Orexigen Therapeutics, Inc. (OREX) is another biopharmaceutical company that is focused on obesity. It has a developed "Contrave", which has completed Phase III clinical trials. It has filed a New Drug Application or "NDA" with the FDA for this product. Just as Palatin Technologies and AstraZeneca is working to develop an obesity treatment by focusing on melanocortin 4 receptors, Orexigen offers a similar approach and its website states:
"Two basic opposing neuronal populations work through the melanocortin 4 receptor (MC-4) in concert to maintain the body's weight at a constant level. Activation of the proopiomelanocortin or POMC neurons reduces appetite and increases energy output. Activation of the neuropeptide Y/Agouti-Related Peptide (NPY/AgRP) neurons increases hunger and conserves energy when energy reserves, stored as fat, are low.

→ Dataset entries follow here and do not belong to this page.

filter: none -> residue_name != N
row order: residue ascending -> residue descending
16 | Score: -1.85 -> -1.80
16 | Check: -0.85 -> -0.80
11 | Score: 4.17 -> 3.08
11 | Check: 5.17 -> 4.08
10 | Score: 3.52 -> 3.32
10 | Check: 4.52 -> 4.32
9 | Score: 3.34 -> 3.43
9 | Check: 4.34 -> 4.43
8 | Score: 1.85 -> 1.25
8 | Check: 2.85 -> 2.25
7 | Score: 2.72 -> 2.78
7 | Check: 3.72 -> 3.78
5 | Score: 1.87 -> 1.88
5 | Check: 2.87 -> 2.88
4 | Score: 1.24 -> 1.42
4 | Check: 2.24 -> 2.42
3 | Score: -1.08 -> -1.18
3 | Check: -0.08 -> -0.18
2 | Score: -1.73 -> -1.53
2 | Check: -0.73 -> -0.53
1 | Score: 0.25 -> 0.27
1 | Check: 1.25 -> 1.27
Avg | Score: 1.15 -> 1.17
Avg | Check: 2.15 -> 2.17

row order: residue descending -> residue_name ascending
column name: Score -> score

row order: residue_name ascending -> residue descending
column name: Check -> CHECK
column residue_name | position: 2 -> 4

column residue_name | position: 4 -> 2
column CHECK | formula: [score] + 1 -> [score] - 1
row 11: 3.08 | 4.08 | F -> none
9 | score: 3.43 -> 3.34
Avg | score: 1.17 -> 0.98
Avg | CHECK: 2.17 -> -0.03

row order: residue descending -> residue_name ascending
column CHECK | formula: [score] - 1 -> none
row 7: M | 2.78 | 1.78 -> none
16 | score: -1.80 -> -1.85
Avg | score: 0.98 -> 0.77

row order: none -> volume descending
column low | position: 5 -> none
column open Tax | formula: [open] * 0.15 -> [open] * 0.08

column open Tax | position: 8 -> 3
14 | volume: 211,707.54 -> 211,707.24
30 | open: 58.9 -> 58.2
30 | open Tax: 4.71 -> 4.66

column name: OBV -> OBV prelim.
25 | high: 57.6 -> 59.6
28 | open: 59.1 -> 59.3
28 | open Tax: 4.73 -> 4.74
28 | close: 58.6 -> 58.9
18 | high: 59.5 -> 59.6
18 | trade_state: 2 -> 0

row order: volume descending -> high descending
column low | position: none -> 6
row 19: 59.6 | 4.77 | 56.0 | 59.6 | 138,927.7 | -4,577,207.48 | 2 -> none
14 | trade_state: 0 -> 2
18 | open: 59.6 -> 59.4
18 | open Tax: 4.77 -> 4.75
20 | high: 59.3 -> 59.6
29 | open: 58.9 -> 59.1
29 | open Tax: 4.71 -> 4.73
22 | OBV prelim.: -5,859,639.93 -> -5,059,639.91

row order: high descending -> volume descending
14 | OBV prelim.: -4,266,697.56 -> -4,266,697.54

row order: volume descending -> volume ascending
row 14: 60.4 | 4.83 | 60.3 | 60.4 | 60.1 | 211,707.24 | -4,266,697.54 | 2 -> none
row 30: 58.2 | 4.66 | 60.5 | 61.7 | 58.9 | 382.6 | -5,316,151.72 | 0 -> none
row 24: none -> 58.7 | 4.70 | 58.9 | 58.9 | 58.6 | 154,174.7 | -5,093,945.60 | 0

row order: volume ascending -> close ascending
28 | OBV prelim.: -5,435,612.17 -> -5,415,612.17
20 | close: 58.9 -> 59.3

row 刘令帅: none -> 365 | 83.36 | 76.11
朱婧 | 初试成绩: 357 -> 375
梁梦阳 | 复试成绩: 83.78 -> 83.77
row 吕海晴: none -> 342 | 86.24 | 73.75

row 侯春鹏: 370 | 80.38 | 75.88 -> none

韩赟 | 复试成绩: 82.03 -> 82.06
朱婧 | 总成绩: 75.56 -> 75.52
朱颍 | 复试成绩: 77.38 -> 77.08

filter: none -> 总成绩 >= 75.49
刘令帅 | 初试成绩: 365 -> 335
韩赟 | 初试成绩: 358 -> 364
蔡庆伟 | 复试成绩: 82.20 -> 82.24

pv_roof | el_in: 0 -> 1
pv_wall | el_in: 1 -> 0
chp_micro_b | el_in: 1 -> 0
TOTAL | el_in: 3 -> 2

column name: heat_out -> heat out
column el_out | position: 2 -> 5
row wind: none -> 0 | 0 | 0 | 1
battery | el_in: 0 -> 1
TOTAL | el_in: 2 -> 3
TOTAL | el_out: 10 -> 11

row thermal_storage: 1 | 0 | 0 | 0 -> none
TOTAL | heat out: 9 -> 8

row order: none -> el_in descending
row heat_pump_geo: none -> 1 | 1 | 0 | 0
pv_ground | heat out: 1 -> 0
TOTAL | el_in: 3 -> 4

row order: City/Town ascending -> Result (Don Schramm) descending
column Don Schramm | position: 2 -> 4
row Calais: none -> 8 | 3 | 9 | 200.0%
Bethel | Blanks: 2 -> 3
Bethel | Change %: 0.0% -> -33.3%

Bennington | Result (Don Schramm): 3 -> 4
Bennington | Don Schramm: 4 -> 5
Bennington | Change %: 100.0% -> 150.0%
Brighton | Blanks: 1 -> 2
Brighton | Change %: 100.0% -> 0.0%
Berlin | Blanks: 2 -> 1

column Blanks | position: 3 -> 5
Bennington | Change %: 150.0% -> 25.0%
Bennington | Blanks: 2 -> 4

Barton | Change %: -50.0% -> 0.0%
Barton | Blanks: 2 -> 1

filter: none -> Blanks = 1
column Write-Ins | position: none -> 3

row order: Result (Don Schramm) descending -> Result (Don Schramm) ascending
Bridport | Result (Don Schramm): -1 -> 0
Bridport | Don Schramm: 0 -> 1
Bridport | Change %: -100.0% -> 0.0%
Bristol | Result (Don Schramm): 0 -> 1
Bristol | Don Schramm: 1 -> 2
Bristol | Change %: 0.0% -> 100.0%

Orexigen's product candidates, Contrave® and Empatic™ reflect the Company's understanding of how the brain appears to regulate appetite and metabolism, as well as the mechanisms that come into play to limit weight loss over time."
Orexigen had only about $3.5 million in revenues in 2012 and it has been reporting losses which adds to the downside risks. However a very strong balance sheet helps to mitigate some risks, it has about $137.4 million in cash and no debt. Analysts expect revenues to jump from about $3.5 million to around $41 million in 2014. That could help improve results as the company is expected to lose $1.04 per share in 2013 and see losses reduced in 2014 to about 33 cents per share. In late 2012, this stock was trading at about $4 and has since jumped over 50% to a recent $6.23 per share. With a market capitalization of around $576 million, a lot of good news is priced in for now and downside risks remain significant due to limited revenues, continued losses and a limited pipeline. However, this stock is worth considering on pullbacks for the longer-term upside potential it offers.
Data is sourced from Yahoo Finance. No guarantees or representations are made. Please consult a financial advisor before making investments.
Disclosure: I have no positions in any stocks mentioned, but may initiate a long position in AZN, PTN over the next 72 hours. I wrote this article myself, and it expresses my own opinions. I am not receiving compensation for it (other than from Seeking Alpha). I have no business relationship with any company whose stock is mentioned in this article.